Embattled Minister Michael Wood has finally sold his Auckland Airport stock and is now the subject of an investigation, while it also emerged the Cabinet Office informed former prime minister Jacinda Ardern of the controversial shareholding.
Yesterday, the Government faced one of its most challenging days of the year in Parliament as the probe was launched into Wood’s shares scandal while Education Minister Jan Tinetti faced questions over whether she should be found in contempt of Parliament.
The registrar of pecuniary interests Sir Maarten Wevers, who is in charge of MPs’ declarations of their interests to Parliament, announced he would open an inquiry into the suspended Transport Minister’s declarations after a complaint from National’s Chris Penk.
Wood has admitted he owned shares in Auckland Airport and Contact Energy which should have been declared in the register of MPs’ interests each year after he became an MP in 2016.
Instead, thinking the shares were held in a trust, Wood only declared them in 2022. Wevers will look at whether Wood should have declared the shares initially and whether he should have gone back to correct the record as soon as he realised a mistake had been made.
“The Registrar noted that Hon Michael Wood had, in recent days, made a number of public statements, including in the House of Representatives, in relation to the need to amend previous returns under the Register,” a statement from the registrar said.
“The Registrar’s preliminary review also took account of the degree of importance of the matter under inquiry; whether the matter may involve a breach of the obligations to make a return; and whether the matter is technical or trivial,” it said.
Three days after the story first broke in the Herald, Wood said he had finally sold the shares, netting about $16,000, which he has donated to a charity.
Wood said the inquiry was “appropriate and is a useful exercise to go through at the moment”.
“I’m keen that arising out of this, there’s absolute clarity and transparency and I hope that that inquiry can achieve that,” Wood said.
The inquiry will only look at the Parliamentary side of the equation, dealing with Wood’s declarations as an MP. As yet, there is no inquiry looking at Wood’s declarations as a minister.
Wood did declare the shares as a minister, but repeatedly told the Cabinet Office he was in the process of selling the shares.
Wood faced further damaging revelations on Thursday, including that he did not declare the shares when asked directly by the Newsroom website whether he had any interests to declare in July 2021. This was just six days after Wood was delivered his fifth reminder to sell the shares.
Labour deputy leader Kelvin Davis was deputising for Prime Minister Chris Hipkins and Deputy Prime Minister Carmel Sepuloni in the House yesterday.
Davis revealed the Cabinet Office told Ardern that Wood owned the shares in November 2021 and November 2022.
In March 2021, Ardern was incorrectly told Wood had sold the shares.

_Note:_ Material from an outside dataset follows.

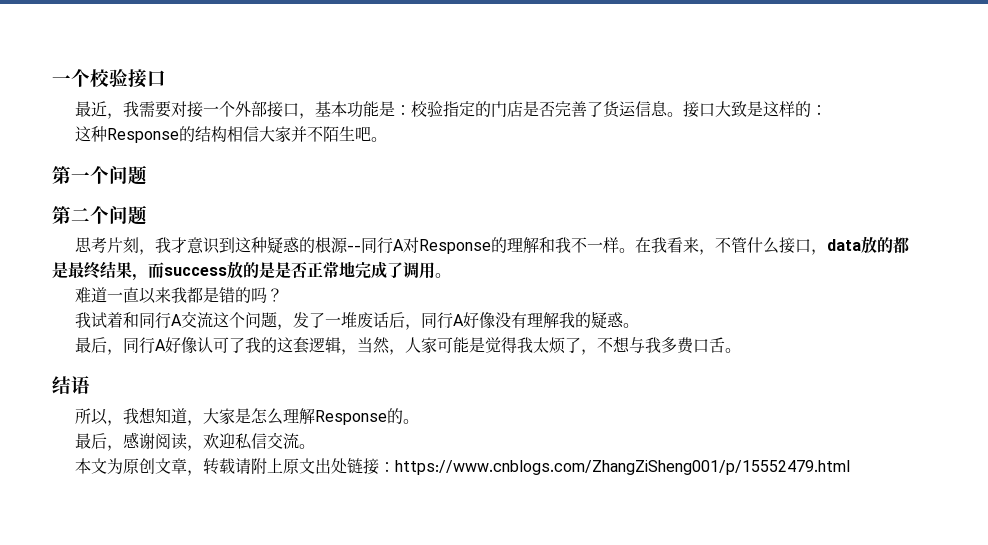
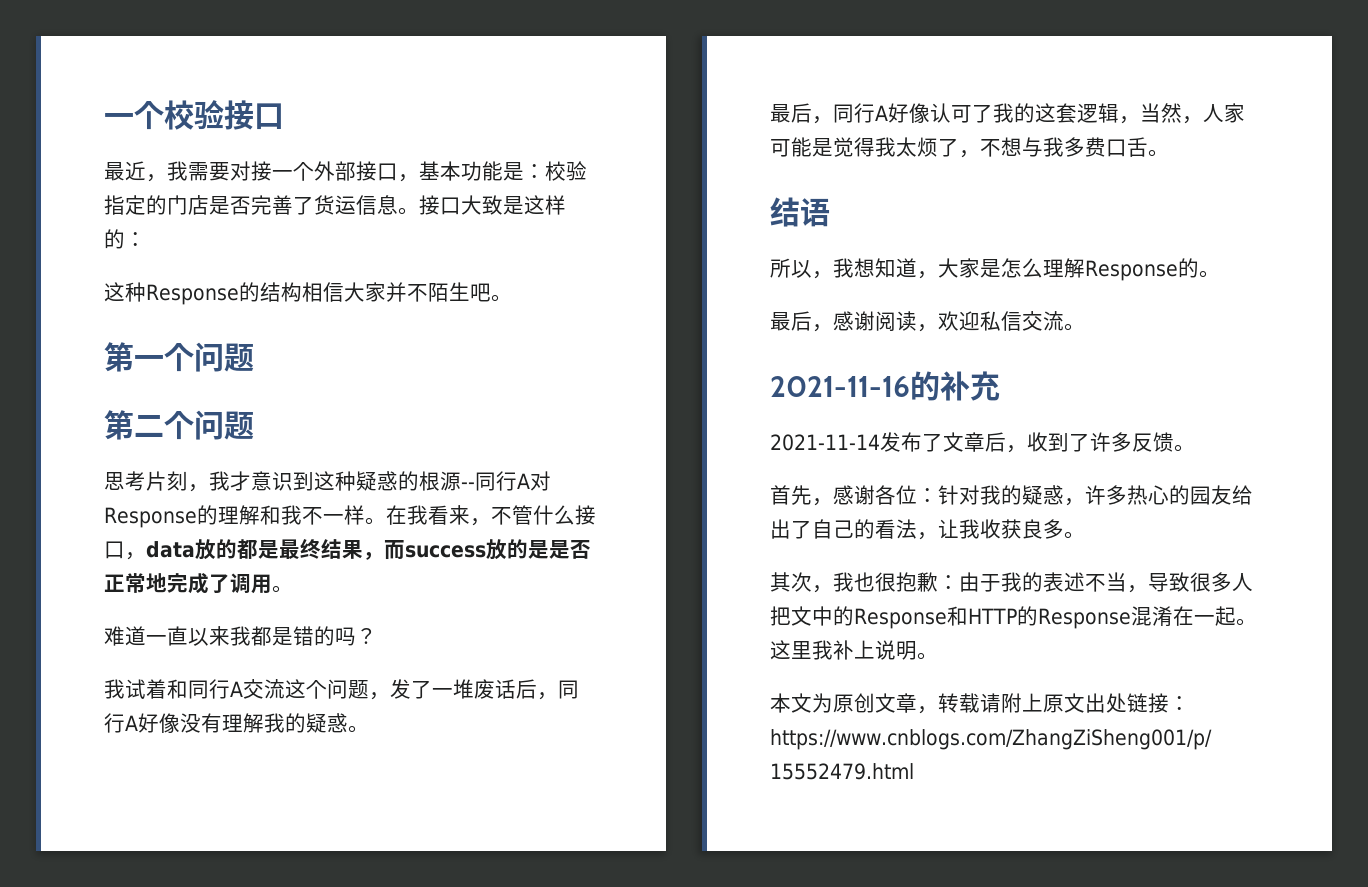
+ 2021-11-16的补充
+ 2021-11-14发布了文章后，收到了许多反馈。
+ 首先，感谢各位：针对我的疑惑，许多热心的园友给出了自己的看法，让我收获良多。
+ 其次，我也很抱歉：由于我的表述不当，导致很多人把文中的Response和HTTP的Response混淆在一起。这里我补上说明。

In February 2022 the issue came up again with Ardern’s then-chief of staff who was told Wood was in the process of divesting the shares.
Wood told media that Ardern had not spoken to him personally about the shares.
Hipkins said the responsibility ultimately rested with Wood to sell the shares and not the former prime minister to get him to sell them.
Hipkins confessed to himself being puzzled at why a well-regarded senior minister would behave so unusually over such a small shareholding.
“Like everybody, I can’t quite understand what happened here. Michael is a hardworking, diligent, conscientious person - he’s one of the people who does deal with the details, he does get across things,” Hipkins said.
“I still don’t quite understand how this has gone on for as long as it has and that is something that Michael needs to reflect on and work his way through,” he said.
Education Minister Jan Tinetti was also under fire, facing her own inquiry from the privileges committee into whether she may also be found in contempt of Parliament for failing to immediately correct an incorrect statement she made into whether her office was involved in the delayed release of education data.
Tinetti said she received a range of advice from her staff on the matter but refused to say whether she was advised by her staff to correct the record immediately.
Instead, she waited until she was told by the Speaker that she had to.
National’s Michael Woodhouse was unimpressed by her appearance before the committee, saying the revelations showed her staff were “donkey deep” in deciding when to release the information”.
Gerry Brownlee was similarly displeased, at one point saying: “How can you be functioning as a minister if you don’t know about this?”
But Labour’s day of pain was not all to National’s gain, with leader Christopher Luxon being outed for a poor joke made in Christchurch.
Asked about New Zealand’s demographic challenges, he responded urging people to have babies - a fairly unhelpful remark considering Luxon is trying blunt Labour’s attack that he is anti-women and anti-contraception.
“We need people,” he said. “Here is the deal – New Zealand stopped replacing itself in 2016. I encourage all of you to go out there and have more babies if you wish, that would be helpful.”
Willis later mopped up the mess, saying it was not “National’s position that people need to have more babies in New Zealand. We will never be a party that tells people what the right size for the family is that is a matter of individual choice, family choice”.